At the end of your tenancy agreement you will want to claim back your deposit from your letting agency or landlord. Here are the simple steps you will need to take to ensure the process goes as smooth as possible!
Paying the deposit and signing a contract
When you pay for deposit make sure you have a written receipt for the money you paid; this should include your landlord’s name and address.
You should also be wary of clauses in your tenancy agreement that state your landlord can deduct charges from your deposit. If you spot any, try negotiating on them before you sign the contract.
When you move in
When you first move in, draw attention to any outstanding repairs or damages that were made before you moved in (maybe by previous tenants). You can agree an inventory with your landlord so they can’t claim for ant damage done before you moved in.

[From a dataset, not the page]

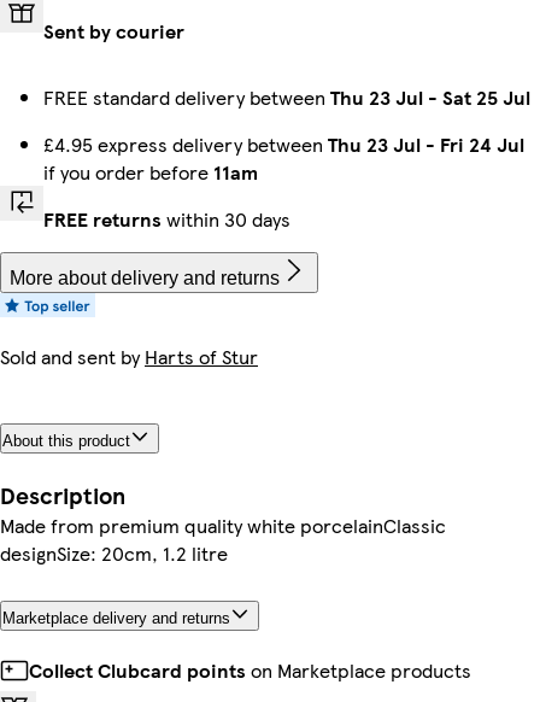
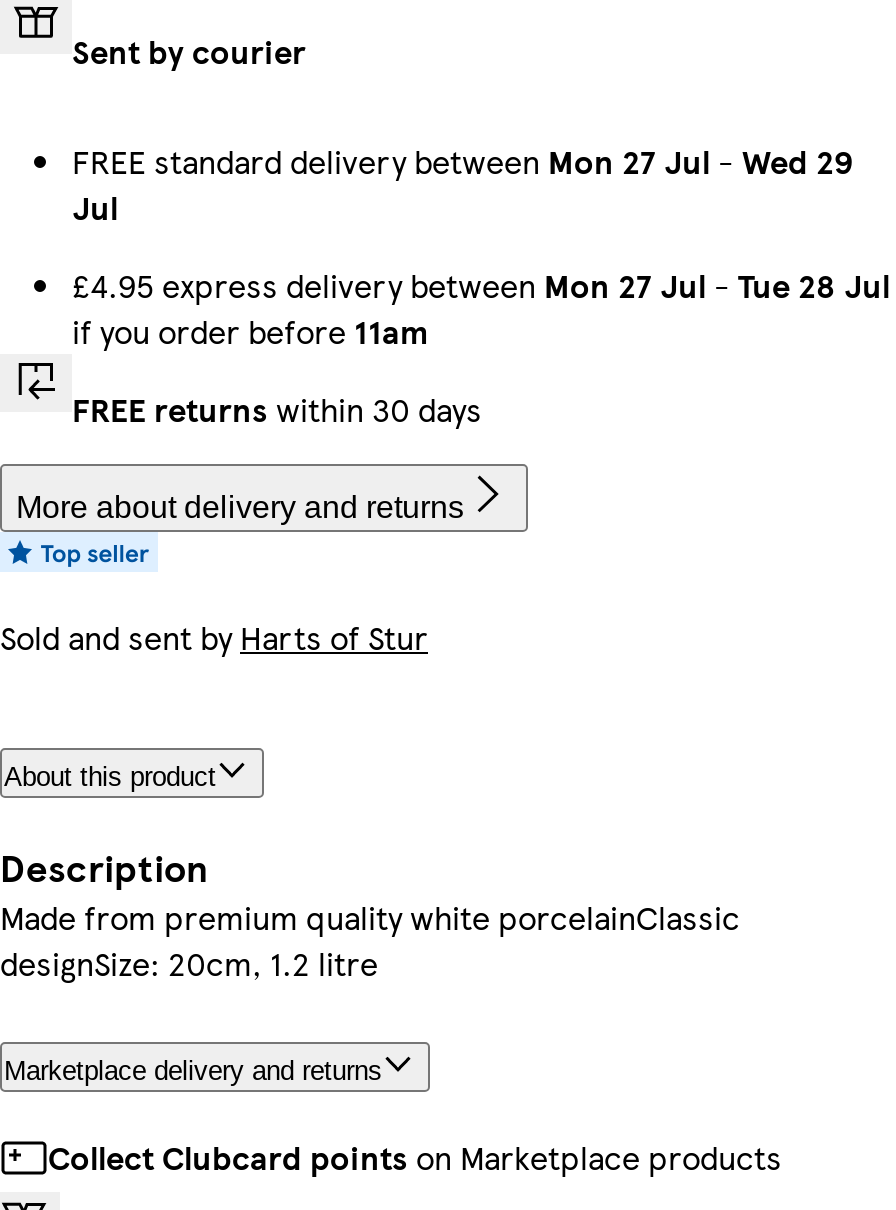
[43,83,530,111] FREE standard delivery between Thu 23 Jul - Sat 25 Jul -> [72,138,852,230] FREE standard delivery between Mon 27 Jul - Wed 29 | Jul
[43,130,524,158] £4.95 express delivery between Thu 23 Jul - Fri 24 Jul -> [72,262,890,308] £4.95 express delivery between Mon 27 Jul - Tue 28 Jul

Photos are an efficient way of proving what condition the property was in when you moved in and how it looked when you left. Make sure photos (and maybe videos) are labelled with dates.
When it comes to utility bills, take meter readings upon arrival and send these to your supplier to ensure you don’t get charged for the bills of the previous tenants.
During your tenancy
Look after the property and report any damages and repairs, and keep records (preferably emails or in writing) of correspondence with your landlord regarding any repairs.
Have a look over your tenancy agreement and check what you need to do to get back your deposit and perhaps avoid any charges that apply.
Make sure you remove all your belongings and clean the property fully. And take utility meter readings to prove final bills were paid.
What if my deposit isn’t returned?
If you believe you are entitled to your deposit and there is no reason as to why they haven’t returned it to you after four weeks, you have the opportunity to raise a dispute through your tenancy deposit protection scheme.
But remember, the dispute must be raised within three months after the end of your tenancy.